Geh likened the situation to the English folklore Robin Hood, noting that the rich would not like the current situation while the “poor” would be happy being at the receiving end.
Property agents here told Malay Mail Online that luxury home or commercial unit owners were willing to shave between 20 to 30 per cent off property prices to seal a deal.
This is supported by data from National Property Information Centre (NAPIC), which showed a general decline in transactions within the luxury home segment.
From the second quarter to the third quarter of 2016, total transactions dropped from 2,014 to 1,826 — a 9.3 per cent decline.
The same was seen with high-end commercial properties that fell 10 per cent in the same period.
When contacted, property consultancy firm Knight Frank managing director Sarkunan Subramaniam pointed out that 2017 is a good year to buy property.
“The market now has seriously bottomed out and we anticipate the market to recover by the end of this year. Hence we believe this year would be the best year to buy property,” he said.

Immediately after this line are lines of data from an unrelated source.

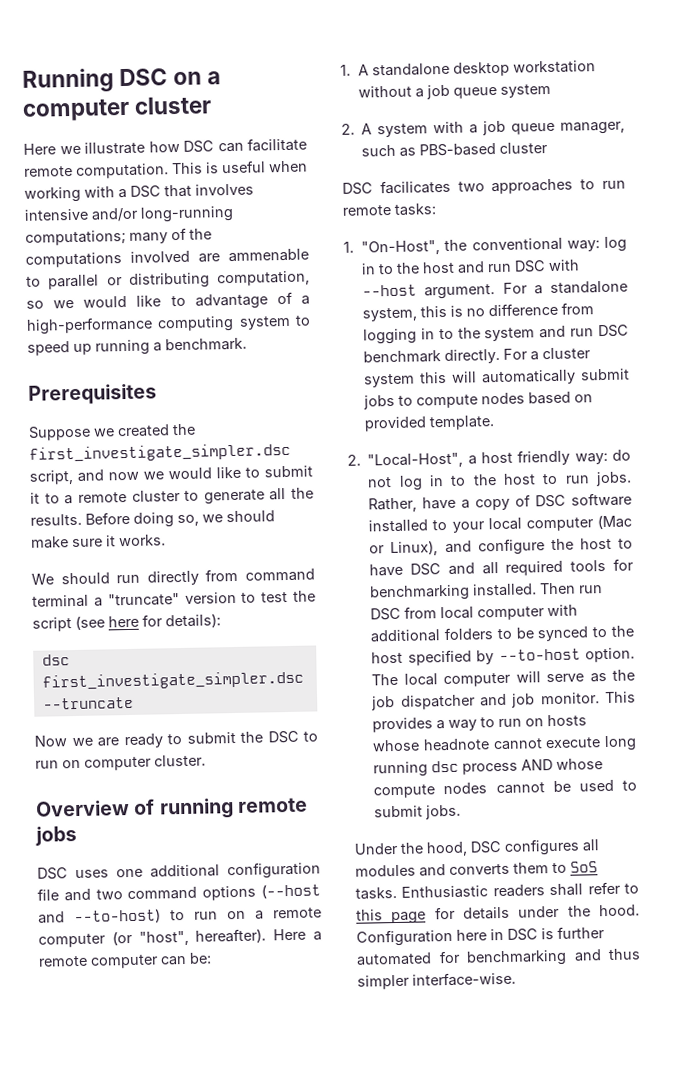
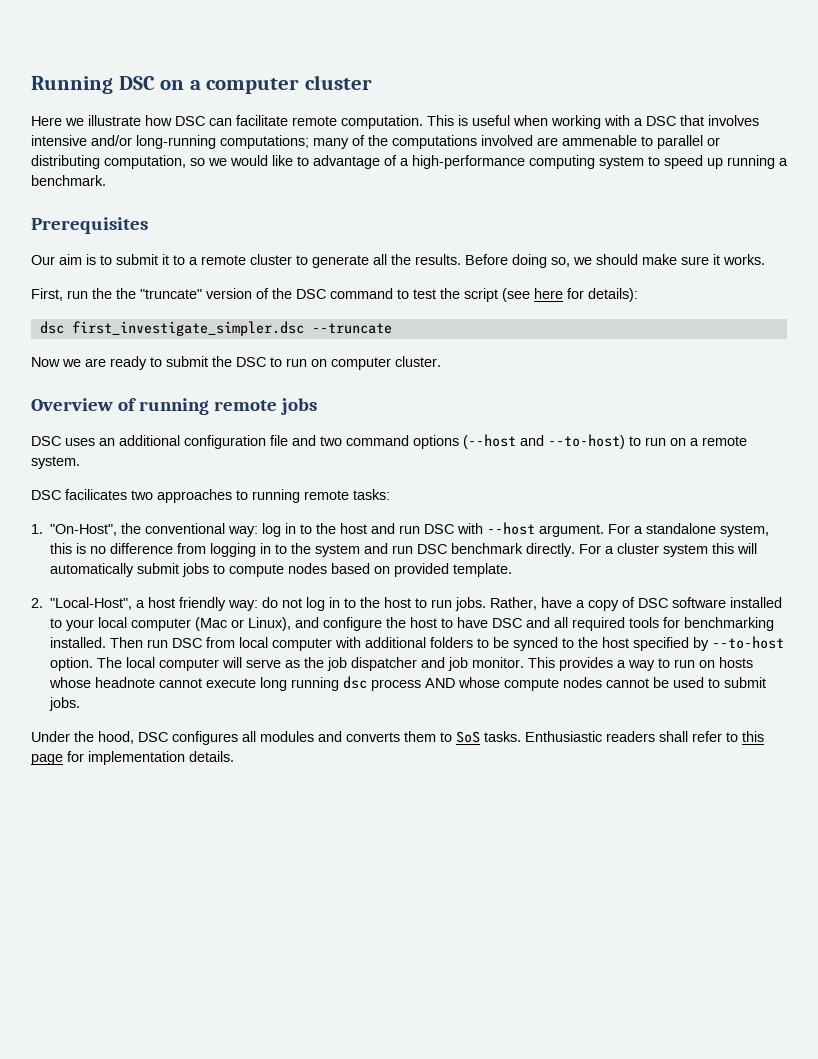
- Suppose we created the first_investigate_simpler.dsc script, and now we would like to submit it to a remote cluster to generate all the results.
+ Our aim is to submit it to a remote cluster to generate all the results.
- We should run directly from command terminal a "truncate" version to test the script (see here for details):
+ First, run the the "truncate" version of the DSC command to test the script (see here for details):
- DSC uses one additional configuration file and two command options (--host and --to-host) to run on a remote computer (or "host", hereafter). Here a remote computer can be:
- 1. A standalone desktop workstation without a job queue system
- 2. A system with a job queue manager, such as PBS-based cluster
+ DSC uses an additional configuration file and two command options (--host and --to-host) to run on a remote system.
- DSC facilicates two approaches to run remote tasks:
+ DSC facilicates two approaches to running remote tasks:
- Enthusiastic readers shall refer to this page for details under the hood. Configuration here in DSC is further automated for benchmarking and thus simpler interface-wise.
+ Enthusiastic readers shall refer to this page for implementation details.

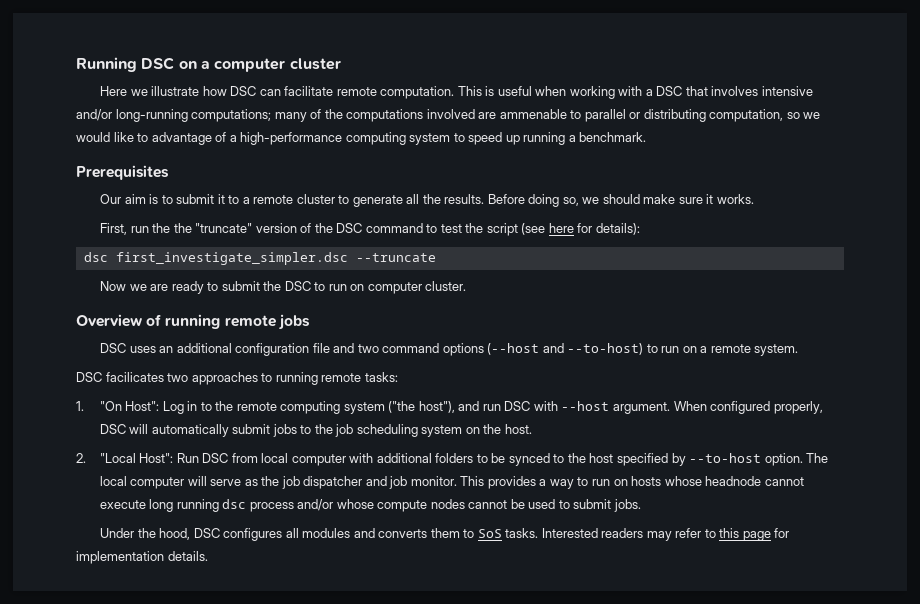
- 1. "On-Host", the conventional way: log in to the host and run DSC with --host argument.
+ 1. "On Host": Log in to the remote computing system ("the host"), and run DSC with --host argument.
- For a standalone system, this is no difference from logging in to the system and run DSC benchmark directly. For a cluster system this will automatically submit jobs to compute nodes based on provided template.
- 2. "Local-Host", a host friendly way: do not log in to the host to run jobs. Rather, have a copy of DSC software installed to your local computer (Mac or Linux), and configure the host to have DSC and all required tools for benchmarking installed. Then run DSC from local computer with additional folders to be synced to the host specified by --to-host option.
+ When configured properly, DSC will automatically submit jobs to the job scheduling system on the host.
+ 2. "Local Host": Run DSC from local computer with additional folders to be synced to the host specified by --to-host option.
- This provides a way to run on hosts whose headnote cannot execute long running dsc process AND whose compute nodes cannot be used to submit jobs.
+ This provides a way to run on hosts whose headnode cannot execute long running dsc process and/or whose compute nodes cannot be used to submit jobs.
- Enthusiastic readers shall refer to this page for implementation details.
+ Interested readers may refer to this page for implementation details.

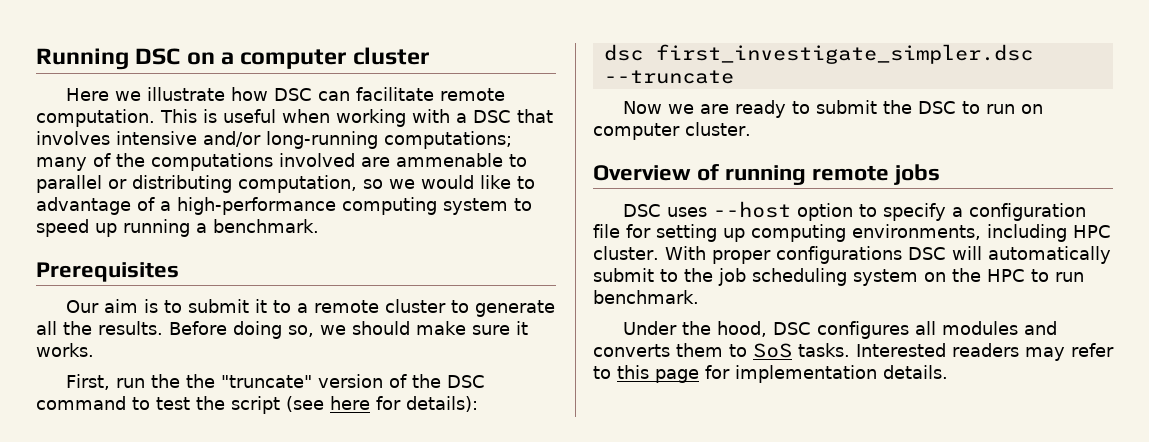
- DSC uses an additional configuration file and two command options (--host and --to-host) to run on a remote system.
- DSC facilicates two approaches to running remote tasks:
- 1. "On Host": Log in to the remote computing system ("the host"), and run DSC with --host argument. When configured properly, DSC will automatically submit jobs to the job scheduling system on the host.
- 2. "Local Host": Run DSC from local computer with additional folders to be synced to the host specified by --to-host option. The local computer will serve as the job dispatcher and job monitor. This provides a way to run on hosts whose headnode cannot execute long running dsc process and/or whose compute nodes cannot be used to submit jobs.
+ DSC uses --host option to specify a configuration file for setting up computing environments, including HPC cluster. With proper configurations DSC will automatically submit to the job scheduling system on the HPC to run benchmark.

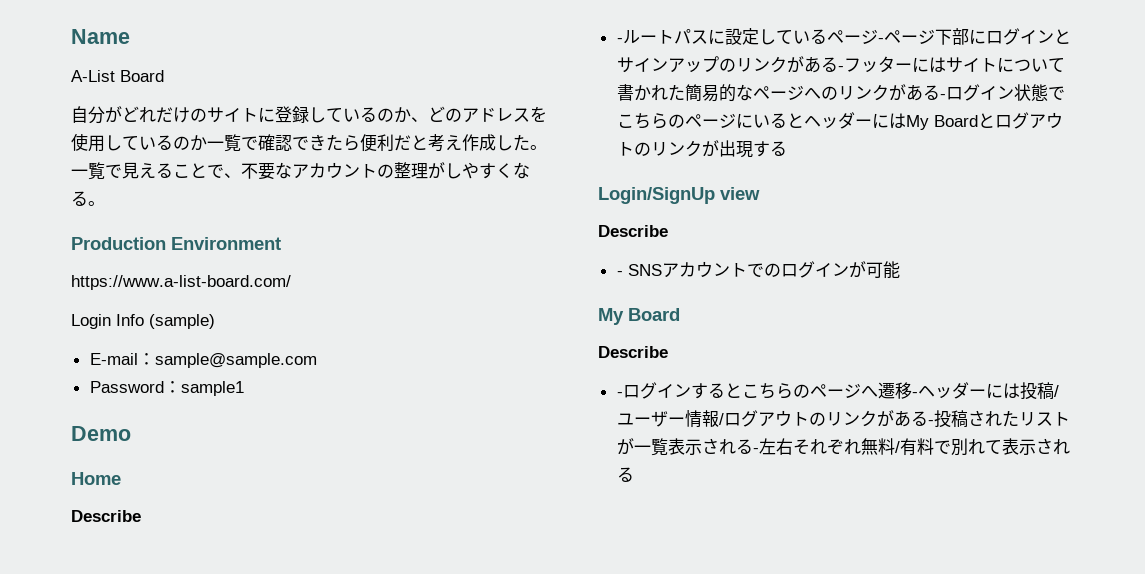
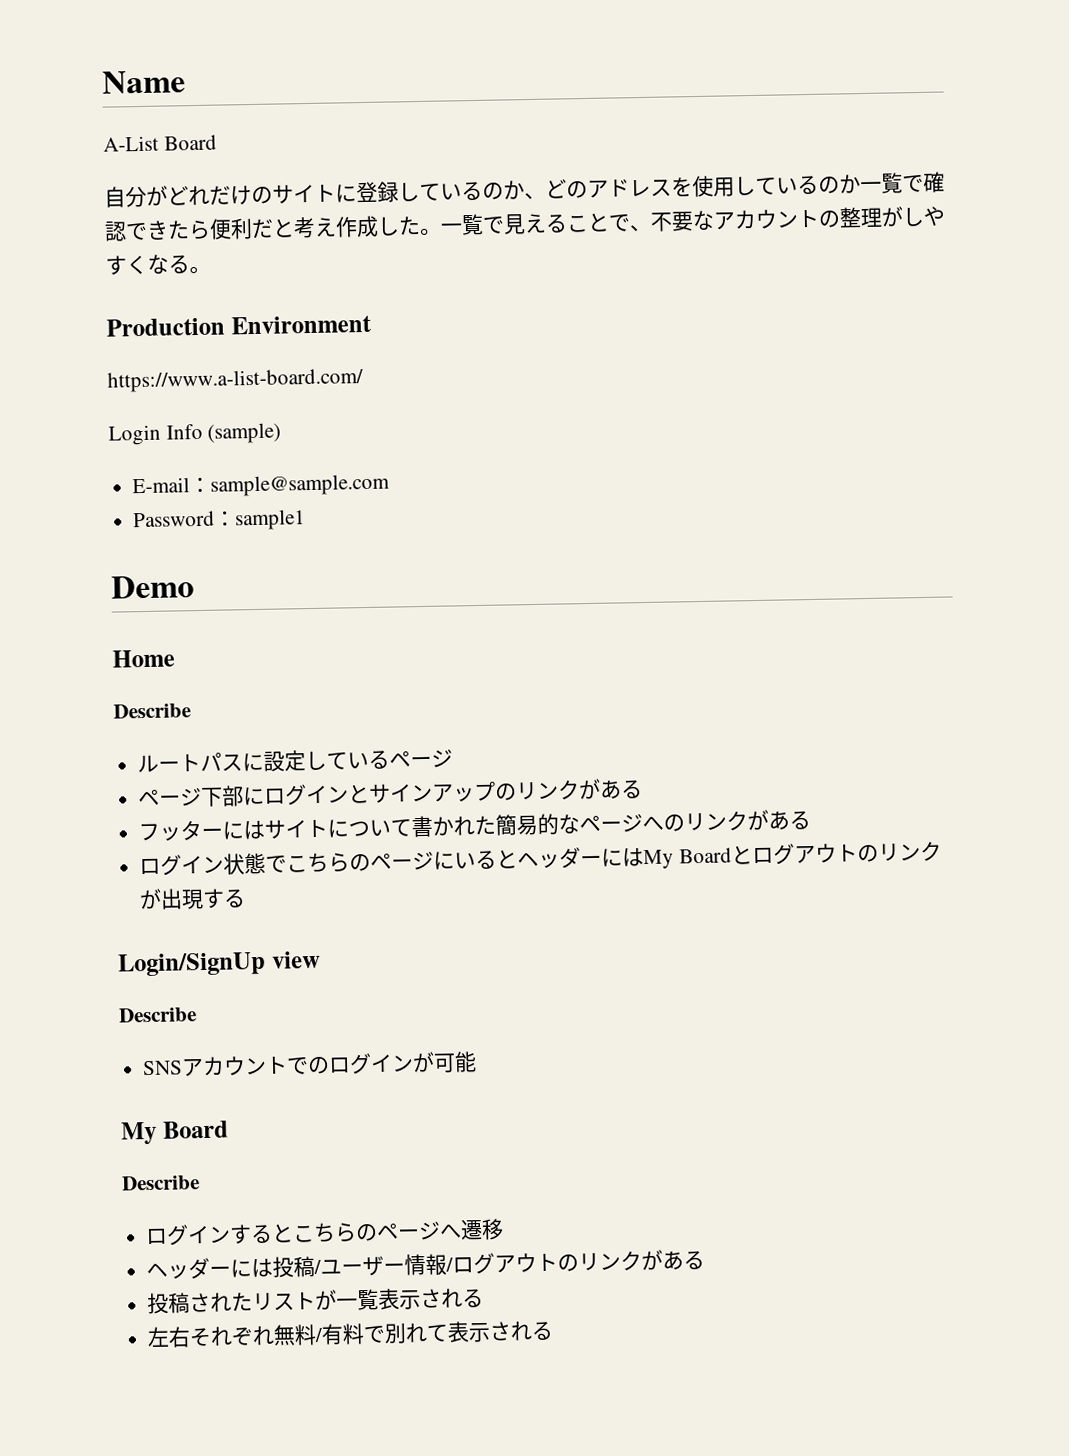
- -ルートパスに設定しているページ-ページ下部にログインとサインアップのリンクがある-フッターにはサイトについて書かれた簡易的なページへのリンクがある-ログイン状態でこちらのページにいるとヘッダーにはMy Boardとログアウトのリンクが出現する
+ ルートパスに設定しているページ
+ ページ下部にログインとサインアップのリンクがある
+ フッターにはサイトについて書かれた簡易的なページへのリンクがある
+ ログイン状態でこちらのページにいるとヘッダーにはMy Boardとログアウトのリンクが出現する
- - SNSアカウントでのログインが可能
+ SNSアカウントでのログインが可能
- -ログインするとこちらのページへ遷移-ヘッダーには投稿/ユーザー情報/ログアウトのリンクがある-投稿されたリストが一覧表示される-左右それぞれ無料/有料で別れて表示される
+ ログインするとこちらのページへ遷移
+ ヘッダーには投稿/ユーザー情報/ログアウトのリンクがある
+ 投稿されたリストが一覧表示される
+ 左右それぞれ無料/有料で別れて表示される

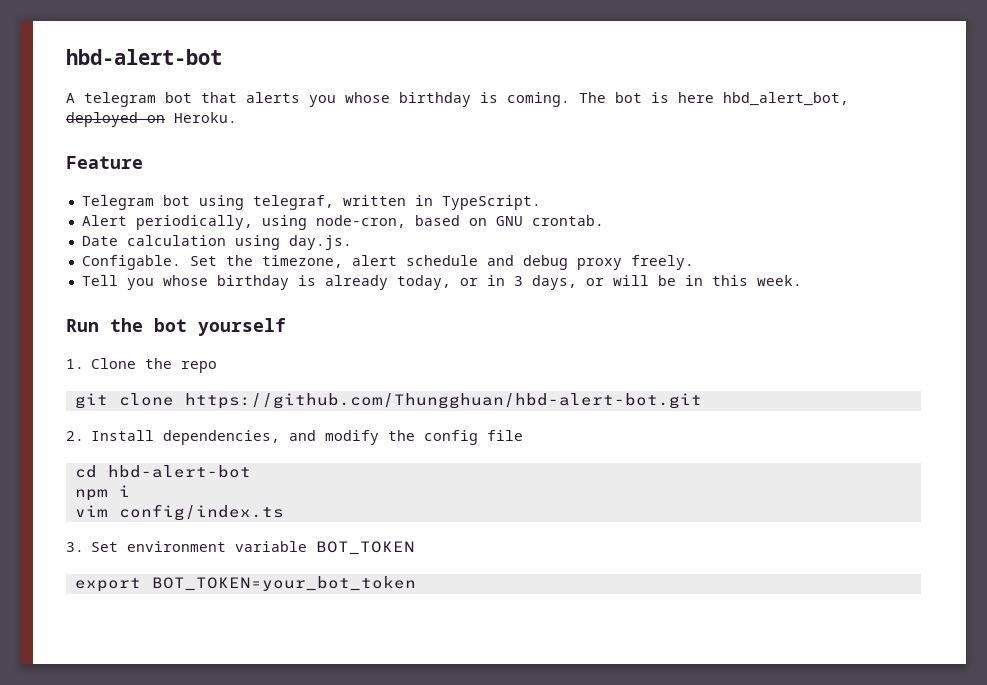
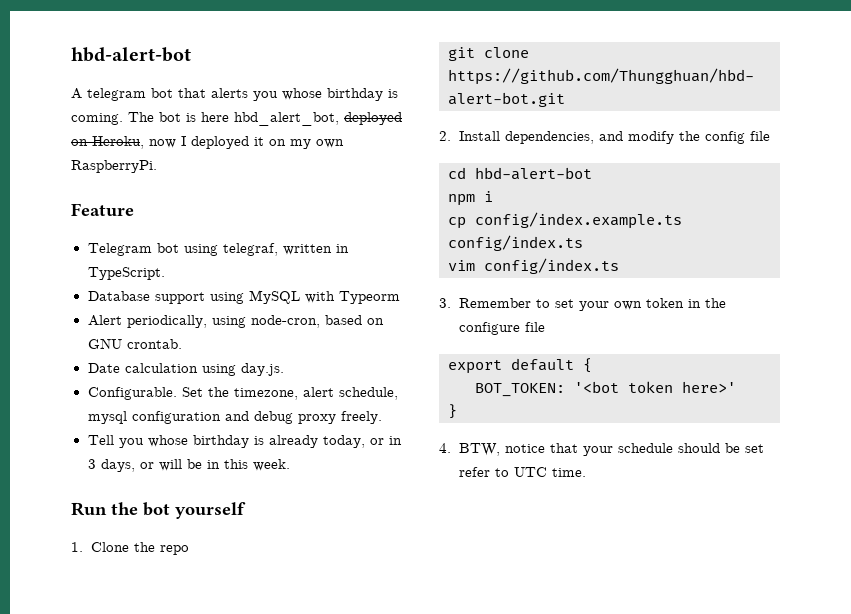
- The bot is here hbd_alert_bot, deployed on Heroku.
+ The bot is here hbd_alert_bot, deployed on Heroku, now I deployed it on my own RaspberryPi.
+ Database support using MySQL with Typeorm
- Configable.
+ Configurable.
- Set the timezone, alert schedule and debug proxy freely.
+ Set the timezone, alert schedule, mysql configuration and debug proxy freely.
+ cp config/index.example.ts config/index.ts
- 3. Set environment variable BOT_TOKEN
- export BOT_TOKEN=your_bot_token
+ 3. Remember to set your own token in the configure file
+ export default {
+ BOT_TOKEN: '<bot token here>'
+ }
+ 4. BTW, notice that your schedule should be set refer to UTC time.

Based on a second half property market report for 2016, Sarkunan said there were still launches and previews of luxury condominiums and thus concurred with Geh on the “willing buyer, willing seller” scenario.
Statistics by NAPIC revealed that Kuala Lumpur, Penang and Johor were among the states that have been hit the hardest in the luxury property market segment.
In Johor, Iskandar Regional Development Authority (IRDA) noted that the housing market was highly segmented from the low-end to the uxurious.
“There may be a slowdown in demand for the high end landed segment but, the supply is also not as superfluous as that of serviced apartments,” IRDA said in a statement responding to Malay Mail Online.
It said demand for affordable and low-cost properties were not met in the southern part of the Peninsular.
“Even now, there is a dearth of housing in the price bracket of RM150,000 to RM450,000 which the majority (about 50 per cent) of the population can afford,” it said.
According to data from NAPIC on residential homes in the city valued at over RM1 million, unsold units increased by over nine per cent from the first quarter of 2014 to the same period a year later.
Cumulatively, this is equivalent to RM158 million worth of surplus units in the luxury home segment, based on figures from the first quarter comparison alone. Figures for subsequent quarters are not yet available.